PROBLEM DETAILS: The answer must consist only of the lines from the line with "[48,1047,923,1090] 夏休み・花火大会・お祭りデート｜近隣イベント情報2026 ->" to the line with "none -> [20,601,288,619]", both included, exactly as they stand below.

DATA UNDER STUDY:
______

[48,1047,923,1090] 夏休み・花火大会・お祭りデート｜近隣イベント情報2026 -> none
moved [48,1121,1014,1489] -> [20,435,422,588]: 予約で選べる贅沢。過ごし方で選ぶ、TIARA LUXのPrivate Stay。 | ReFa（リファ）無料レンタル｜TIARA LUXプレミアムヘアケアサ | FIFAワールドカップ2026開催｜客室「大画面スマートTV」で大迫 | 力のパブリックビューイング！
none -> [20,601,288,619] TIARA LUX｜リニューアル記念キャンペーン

______

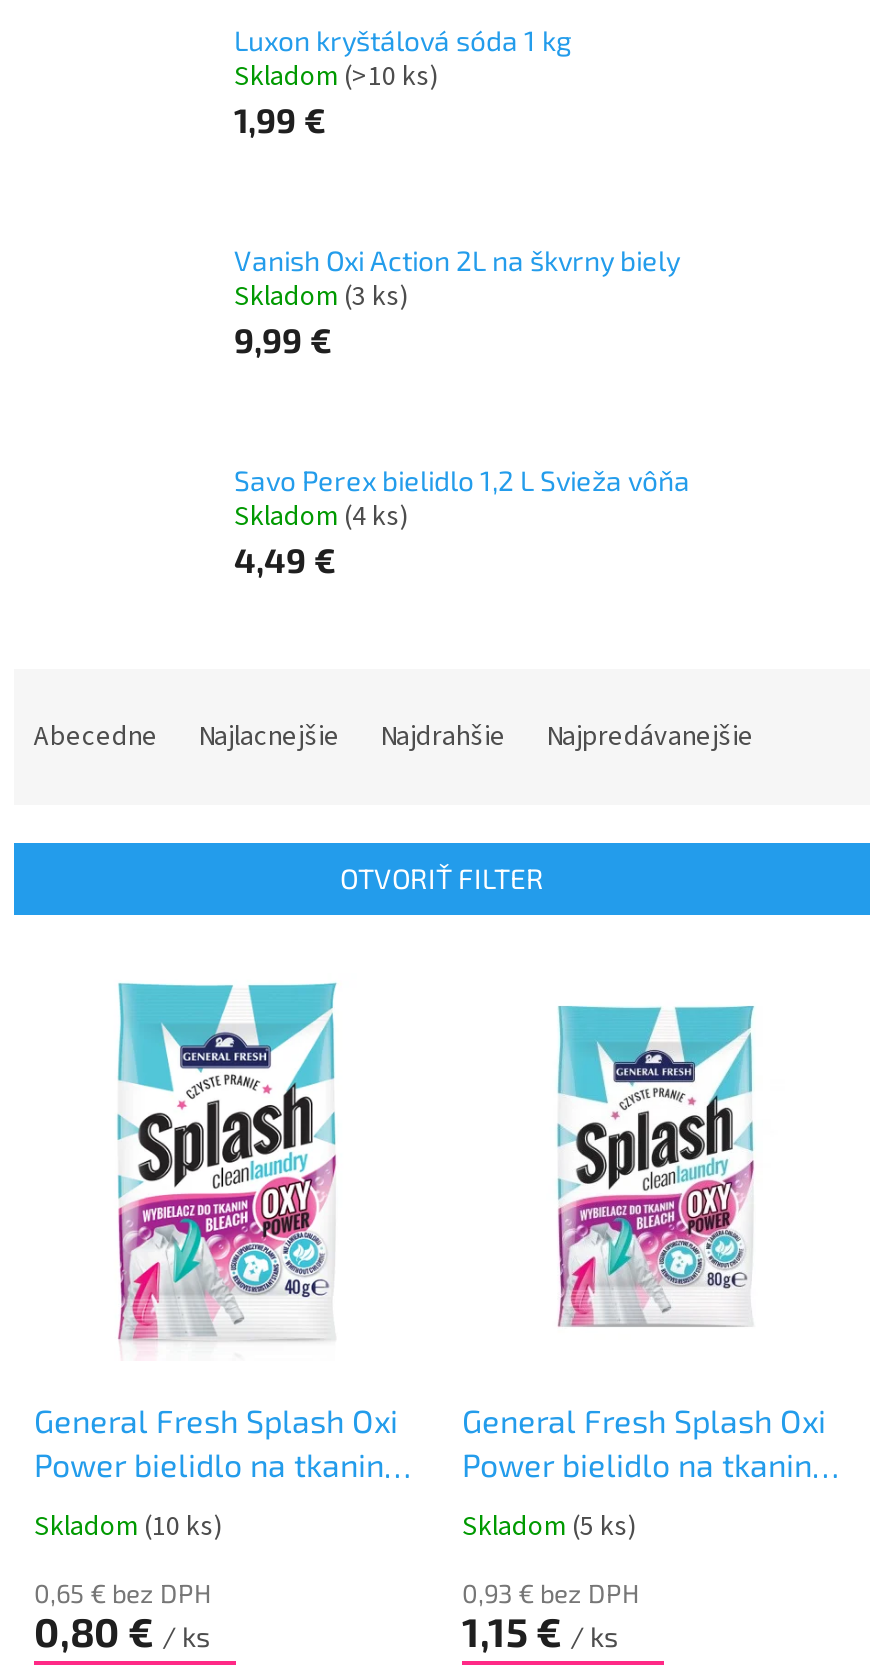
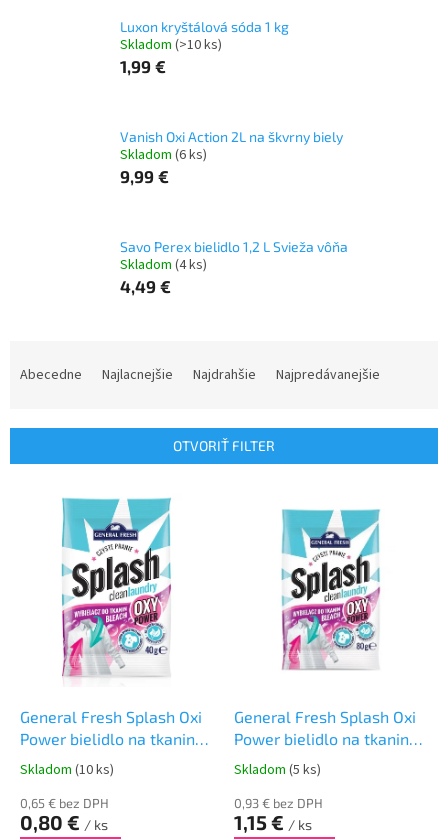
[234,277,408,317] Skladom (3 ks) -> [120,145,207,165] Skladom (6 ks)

______

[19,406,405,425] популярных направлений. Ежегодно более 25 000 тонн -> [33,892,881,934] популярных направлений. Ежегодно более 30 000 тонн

______

PROBLEM SOLUTION:
[48,1047,923,1090] 夏休み・花火大会・お祭りデート｜近隣イベント情報2026 -> none
moved [48,1121,1014,1489] -> [20,435,422,588]: 予約で選べる贅沢。過ごし方で選ぶ、TIARA LUXのPrivate Stay。 | ReFa（リファ）無料レンタル｜TIARA LUXプレミアムヘアケアサ | FIFAワールドカップ2026開催｜客室「大画面スマートTV」で大迫 | 力のパブリックビューイング！
none -> [20,601,288,619] TIARA LUX｜リニューアル記念キャンペーン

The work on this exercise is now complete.